Blind Zero – Kill Drama Review

blind zero

Com 19 anos recheados por uma carreira arrebatadora, os Blind Zero vão do rock inspirado no Grunge de Seattle em 94’ até ao rock alternativo presente neste Kill Drama. Um disco inserido na vanguarda musical portuguesa, bem “próximo da realidade” atual.

Os Blind Zero acompanham a correria dos últimos anos, onde as suas origens se designam apenas como meras memórias gravadas em discos como o seu primeiro EP “Recognize”, lançado em 1995. Escoltando as tendências, este Kill Drama segue uma linha vanguardista onde os riffs se tornam mais alternativos e os coros a puxar ao britpop. Esta evolução não é necessariamente um ponto negativo na carreira da banda, pelo contrário. Os Blind Zero adaptaram a sua visão ao que se vive no universo da música atual, deixando a nostalgia de parte. Temos riffs mais limpos como em “Stormy Weather”, porém podemos escutar aquele específico lirismo bem erguido, como sempre souberam executar.
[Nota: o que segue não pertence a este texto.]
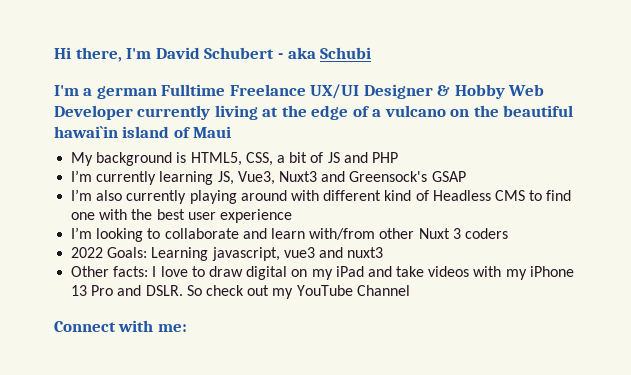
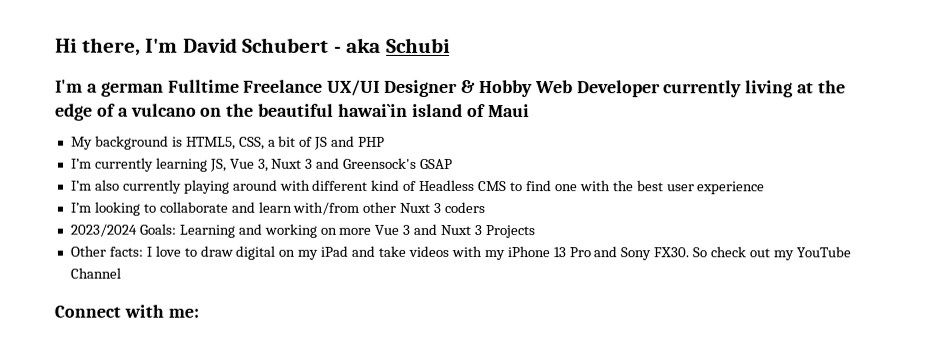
- I’m currently learning JS, Vue3, Nuxt3 and Greensock's GSAP
+ I’m currently learning JS, Vue 3, Nuxt 3 and Greensock's GSAP
- 2022 Goals: Learning javascript, vue3 and nuxt3
+ 2023/2024 Goals: Learning and working on more Vue 3 and Nuxt 3 Projects
- Other facts: I love to draw digital on my iPad and take videos with my iPhone 13 Pro and DSLR.
+ Other facts: I love to draw digital on my iPad and take videos with my iPhone 13 Pro and Sony FX30.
Miguel Guedes, Vasco Espinheira, Pedro Guedes e Nuxo Espinheira formam o quarteto a quem chamamos Blind Zero desde 1994, com algumas mutações pelo caminho. O ano seguinte bebia muito daquele sonoro do grunge de Seattle e Rock Alternativo da década. Um ano marcado pelo lançamento do seu primeiro álbum de originais “Trigger”, que rapidamente atingiu um galardão de Ouro. Dez anos depois, a banda já se tornava veterana nestas andanças ao lançar “The Night Before and a New Day”, considerado um dos melhores discos do ano, com direito a digressão acústica pelos auditórios nacionais. Em 2010 chegava-nos “Luna Park”, disco que antecede a este “Kill Drama”, entrando diretamente para o 6º lugar do top nacional. Podemos afirmar que “Luna Park” se ausentava levemente do registo que estávamos acostumados. Aquele sonoro mais impulsivo que nos remetia até 2007 a “Time Machine” não se encontrava perdido, apenas sentia uma evolução digna do estatuto de novos veteranos do rock português que os Blind Zero já mereciam. É com este “Kill Drama” que a banda liderada por Miguel Guedes segue em 2013 num trilho repleto de conquistas sedutoras.

O primeiro tema deste “Kill Drama” intitula-se de “Stormy Weather” e, pode-se descrever como uma faixa de riffs límpidos com um início que ecoa ligeiramente a Coldplay, passando aquele entusiasmo otimista. Porém, subsiste rapidamente uma diferença entre Miguel e Chris, denominada por naturalidade de interpretação. Os Blind Zero demonstram espontaneidade em todo este disco. Apesar de uma maior insistência em coros sonantes, a banda ainda detém daquela melodia inspiradora que integra temas plenos.

“Down To The Wolves” é o mais recente single deste disco de onze e ocupa aqui a quarta posição. Tal como os anteriores, liricamente, os Blind Zero são sublimes, e isso é incontestável. A sua melodia apresenta um toque mais comercial, expõem os fãs. No entanto, por aqui não se designa inovação como comercialização.

“Kill Drama” é um álbum de sedição artística que reflete o quotidiano de um modo congénito. Um drama autêntico que revela uma batalha a travar. Os Blind Zero trazem essa autenticidade em melodias projetadas por um lirismo genuíno num disco que se recomenda.  

Faixas favoritas: “High and Low”; “People That Hate People”.